━━━━━ MATERIAL TO PROCESS
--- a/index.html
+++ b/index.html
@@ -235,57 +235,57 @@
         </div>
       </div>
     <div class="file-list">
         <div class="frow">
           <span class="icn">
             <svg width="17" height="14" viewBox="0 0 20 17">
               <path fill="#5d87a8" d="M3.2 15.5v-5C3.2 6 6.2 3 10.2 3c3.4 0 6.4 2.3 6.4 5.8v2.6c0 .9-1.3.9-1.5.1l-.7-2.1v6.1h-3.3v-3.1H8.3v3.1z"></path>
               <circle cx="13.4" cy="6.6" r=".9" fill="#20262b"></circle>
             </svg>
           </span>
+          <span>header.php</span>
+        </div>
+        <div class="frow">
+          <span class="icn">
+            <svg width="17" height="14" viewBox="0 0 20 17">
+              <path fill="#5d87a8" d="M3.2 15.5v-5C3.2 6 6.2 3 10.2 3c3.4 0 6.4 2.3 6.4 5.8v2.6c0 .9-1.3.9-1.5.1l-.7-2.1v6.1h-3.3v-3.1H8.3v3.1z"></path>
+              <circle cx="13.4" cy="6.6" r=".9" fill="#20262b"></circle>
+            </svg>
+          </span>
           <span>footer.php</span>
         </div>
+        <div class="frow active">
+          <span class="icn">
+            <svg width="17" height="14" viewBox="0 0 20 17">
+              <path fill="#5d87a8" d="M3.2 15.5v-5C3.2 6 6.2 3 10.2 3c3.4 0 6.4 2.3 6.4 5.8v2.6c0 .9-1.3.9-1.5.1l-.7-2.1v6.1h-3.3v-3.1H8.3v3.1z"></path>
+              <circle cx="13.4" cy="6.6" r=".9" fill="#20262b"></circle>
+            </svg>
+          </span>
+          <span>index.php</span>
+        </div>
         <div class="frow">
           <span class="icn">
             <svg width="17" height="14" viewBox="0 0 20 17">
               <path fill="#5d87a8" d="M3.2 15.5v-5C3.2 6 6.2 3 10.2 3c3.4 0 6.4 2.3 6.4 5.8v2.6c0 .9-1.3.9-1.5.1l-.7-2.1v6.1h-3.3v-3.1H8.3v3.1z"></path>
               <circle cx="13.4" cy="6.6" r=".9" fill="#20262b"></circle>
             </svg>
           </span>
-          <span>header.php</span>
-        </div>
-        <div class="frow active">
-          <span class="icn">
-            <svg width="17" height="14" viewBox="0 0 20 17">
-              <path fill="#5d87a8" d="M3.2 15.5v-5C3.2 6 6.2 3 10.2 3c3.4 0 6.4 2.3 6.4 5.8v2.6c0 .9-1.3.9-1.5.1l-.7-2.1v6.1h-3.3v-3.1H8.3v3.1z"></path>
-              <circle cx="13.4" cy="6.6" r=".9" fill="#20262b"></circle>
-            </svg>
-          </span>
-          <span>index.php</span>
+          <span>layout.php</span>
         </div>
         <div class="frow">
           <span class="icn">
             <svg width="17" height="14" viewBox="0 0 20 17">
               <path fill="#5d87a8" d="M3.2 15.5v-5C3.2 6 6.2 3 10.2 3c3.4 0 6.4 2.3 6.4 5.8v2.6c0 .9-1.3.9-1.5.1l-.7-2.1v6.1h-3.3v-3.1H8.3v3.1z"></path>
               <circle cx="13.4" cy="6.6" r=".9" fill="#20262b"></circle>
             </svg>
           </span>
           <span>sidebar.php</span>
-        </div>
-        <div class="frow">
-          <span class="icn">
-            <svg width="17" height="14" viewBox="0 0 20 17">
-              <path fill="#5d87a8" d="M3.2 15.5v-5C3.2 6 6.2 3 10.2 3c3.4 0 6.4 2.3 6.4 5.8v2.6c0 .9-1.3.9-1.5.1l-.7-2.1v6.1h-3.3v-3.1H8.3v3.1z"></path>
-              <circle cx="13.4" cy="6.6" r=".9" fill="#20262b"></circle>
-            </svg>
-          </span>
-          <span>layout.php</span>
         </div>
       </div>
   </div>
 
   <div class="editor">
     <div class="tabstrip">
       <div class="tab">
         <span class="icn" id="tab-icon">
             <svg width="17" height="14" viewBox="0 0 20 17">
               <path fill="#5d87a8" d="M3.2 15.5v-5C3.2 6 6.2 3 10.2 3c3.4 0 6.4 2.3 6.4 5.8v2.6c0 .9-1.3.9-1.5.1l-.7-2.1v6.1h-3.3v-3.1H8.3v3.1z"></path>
━━━━━━━━━━
### WORK INSTRUCTION
If a line in the records contains the word "header", copy it out.

### TASK SOLUTION
+          <span>header.php</span>
-          <span>header.php</span>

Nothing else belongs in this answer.